Are you handing out business cards to promote your book, your store, or your product? Seriously? How 20th century!
If you’re really interested in promoting yourself or your work, pick up David Seaman’s Dirty Little Secrets of Buzz and commit it to memory. It’s a crash course in the kind of marketing that works NOW and works well. “Celebrity culture is an inextricable part of modern life,” says Seaman. You didn’t really think Paris Hilton got all that media coverage because of her talent, did you? The media (and the public) love celebrities, so the easiest way to get attention is to be a celebrity.
Dirty Little Secrets of Buzz will teach you how to do just that, and for little or no cost. For example, Secret #2: Be outrageous or die. There’s a benefit to angering the public. “It’s often better to piss someone off than to leave them ambivalent.” It doesn’t matter whether they like you, only whether they remember you. This goes against the traditional advice – mind your manners—but it certainly makes sense. Who’s going to buy your product if they don’t remember it exists?
There’s a chapter devoted to helping you get on television, with tips for making the contact, taking the call, and how to spend your time in the green room, along with the all-important tips about getting your message across once the cameras start rolling. Similar tips are provided for radio interviews, by the way. And have you always wanted to have a trashy story about YOU in the tabloids? Seaman tells you just how to make that happen and why, oddly enough, that sort of lurid publicity is a good thing.
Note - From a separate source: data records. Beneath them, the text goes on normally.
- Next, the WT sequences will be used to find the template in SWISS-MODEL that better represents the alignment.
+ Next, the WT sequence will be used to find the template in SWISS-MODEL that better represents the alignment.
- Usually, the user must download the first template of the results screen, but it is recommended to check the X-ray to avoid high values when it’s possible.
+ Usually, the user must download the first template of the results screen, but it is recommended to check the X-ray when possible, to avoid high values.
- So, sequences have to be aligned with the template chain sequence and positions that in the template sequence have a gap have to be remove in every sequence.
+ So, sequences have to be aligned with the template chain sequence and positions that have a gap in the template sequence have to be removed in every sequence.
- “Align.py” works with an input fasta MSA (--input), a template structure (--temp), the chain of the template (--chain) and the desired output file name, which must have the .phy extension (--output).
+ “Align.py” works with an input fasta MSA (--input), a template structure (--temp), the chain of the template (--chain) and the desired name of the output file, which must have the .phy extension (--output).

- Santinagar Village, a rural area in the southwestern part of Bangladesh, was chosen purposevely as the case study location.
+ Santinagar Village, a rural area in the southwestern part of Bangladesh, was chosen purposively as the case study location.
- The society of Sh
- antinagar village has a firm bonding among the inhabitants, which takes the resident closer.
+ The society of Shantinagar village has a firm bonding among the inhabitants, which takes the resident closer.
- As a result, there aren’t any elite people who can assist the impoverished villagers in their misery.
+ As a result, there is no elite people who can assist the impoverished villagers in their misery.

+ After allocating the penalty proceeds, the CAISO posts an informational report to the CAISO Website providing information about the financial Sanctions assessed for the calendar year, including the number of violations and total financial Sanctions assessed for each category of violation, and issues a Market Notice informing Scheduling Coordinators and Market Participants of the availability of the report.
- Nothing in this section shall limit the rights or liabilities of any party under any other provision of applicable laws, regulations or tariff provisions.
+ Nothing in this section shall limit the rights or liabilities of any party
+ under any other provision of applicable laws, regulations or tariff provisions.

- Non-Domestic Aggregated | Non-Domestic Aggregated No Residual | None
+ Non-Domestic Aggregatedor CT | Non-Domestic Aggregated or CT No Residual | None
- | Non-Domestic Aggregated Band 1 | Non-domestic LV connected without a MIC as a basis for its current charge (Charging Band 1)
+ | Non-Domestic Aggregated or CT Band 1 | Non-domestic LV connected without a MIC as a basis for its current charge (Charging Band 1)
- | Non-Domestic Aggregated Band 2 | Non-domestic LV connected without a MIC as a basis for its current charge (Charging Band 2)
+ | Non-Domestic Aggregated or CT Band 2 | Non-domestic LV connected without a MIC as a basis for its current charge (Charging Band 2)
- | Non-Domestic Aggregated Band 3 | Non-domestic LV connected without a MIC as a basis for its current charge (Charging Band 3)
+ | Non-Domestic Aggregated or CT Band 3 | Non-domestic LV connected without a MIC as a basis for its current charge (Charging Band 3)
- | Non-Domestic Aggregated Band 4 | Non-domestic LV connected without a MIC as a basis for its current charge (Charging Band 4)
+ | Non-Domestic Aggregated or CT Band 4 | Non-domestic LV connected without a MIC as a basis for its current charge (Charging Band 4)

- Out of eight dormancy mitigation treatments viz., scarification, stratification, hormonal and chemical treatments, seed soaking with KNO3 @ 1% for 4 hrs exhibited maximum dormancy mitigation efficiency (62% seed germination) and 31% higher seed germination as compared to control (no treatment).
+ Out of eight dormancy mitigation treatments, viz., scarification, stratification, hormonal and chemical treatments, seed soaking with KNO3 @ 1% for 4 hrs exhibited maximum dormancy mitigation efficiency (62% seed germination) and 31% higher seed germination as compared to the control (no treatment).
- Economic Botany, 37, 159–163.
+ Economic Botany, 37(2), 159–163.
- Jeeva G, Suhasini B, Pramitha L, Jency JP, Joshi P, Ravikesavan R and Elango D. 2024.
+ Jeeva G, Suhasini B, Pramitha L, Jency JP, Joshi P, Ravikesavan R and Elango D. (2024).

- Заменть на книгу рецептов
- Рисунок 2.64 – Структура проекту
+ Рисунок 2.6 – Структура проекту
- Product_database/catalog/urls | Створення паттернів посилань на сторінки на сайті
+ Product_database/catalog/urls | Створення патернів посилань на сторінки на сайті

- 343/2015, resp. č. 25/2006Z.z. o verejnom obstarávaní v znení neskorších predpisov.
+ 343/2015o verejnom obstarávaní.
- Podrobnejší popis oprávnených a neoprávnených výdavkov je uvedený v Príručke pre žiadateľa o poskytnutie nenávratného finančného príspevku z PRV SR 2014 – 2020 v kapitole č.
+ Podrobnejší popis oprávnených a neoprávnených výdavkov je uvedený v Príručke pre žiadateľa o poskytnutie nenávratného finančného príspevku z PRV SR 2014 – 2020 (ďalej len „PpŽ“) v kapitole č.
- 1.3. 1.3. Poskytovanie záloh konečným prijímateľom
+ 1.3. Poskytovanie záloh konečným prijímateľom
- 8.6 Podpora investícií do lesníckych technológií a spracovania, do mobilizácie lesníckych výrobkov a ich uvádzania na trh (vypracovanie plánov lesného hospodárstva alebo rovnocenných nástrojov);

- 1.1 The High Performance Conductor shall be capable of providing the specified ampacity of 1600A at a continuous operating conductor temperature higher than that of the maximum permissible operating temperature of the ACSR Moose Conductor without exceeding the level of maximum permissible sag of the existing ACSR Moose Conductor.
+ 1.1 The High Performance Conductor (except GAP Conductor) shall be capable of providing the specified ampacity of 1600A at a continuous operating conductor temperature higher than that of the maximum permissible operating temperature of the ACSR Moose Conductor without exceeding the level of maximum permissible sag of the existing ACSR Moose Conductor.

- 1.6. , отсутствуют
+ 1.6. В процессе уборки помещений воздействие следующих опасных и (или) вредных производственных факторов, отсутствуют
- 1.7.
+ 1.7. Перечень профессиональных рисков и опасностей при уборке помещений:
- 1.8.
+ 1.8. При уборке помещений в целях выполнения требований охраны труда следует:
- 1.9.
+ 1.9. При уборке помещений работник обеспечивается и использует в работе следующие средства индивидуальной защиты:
With 62 secrets in all, Dirty Little Secrets of Buzz covers just about every conceivable aspect of promotion, even the ones that aren’t quite ethical. A good portion of the book is devoted to online celebrity avenues such as MySpace and Facebook, with tips for using social networking and viral buzz to your advantage. Seaman ends this frenetic course with some words of advice to help keep you sane and grounded, and – perhaps most importantly – to prepare you for the eventual and inevitable end of your fifteen minutes.
Clearly the Internet plays a vital role in any marketing strategy these days. Seaman provides an appendix full of some of the best online services and websites for your celebrity path, and he even mentions a couple of books that might prove useful. (You can probably get the Kindle version).
Appropriately, David Seaman is a writer, blogger, and “media personality.” His experience in PR seems to be confined entirely to marketing himself and his products, which he’s done with great success. This is definitely a case of an expert who knows the territory. When he tells you to do as he does, you should listen.
By following the advice in Dirty Little Secrets of Buzz, there’s every reason to believe you’ll have as much or more success than Mr. Seaman.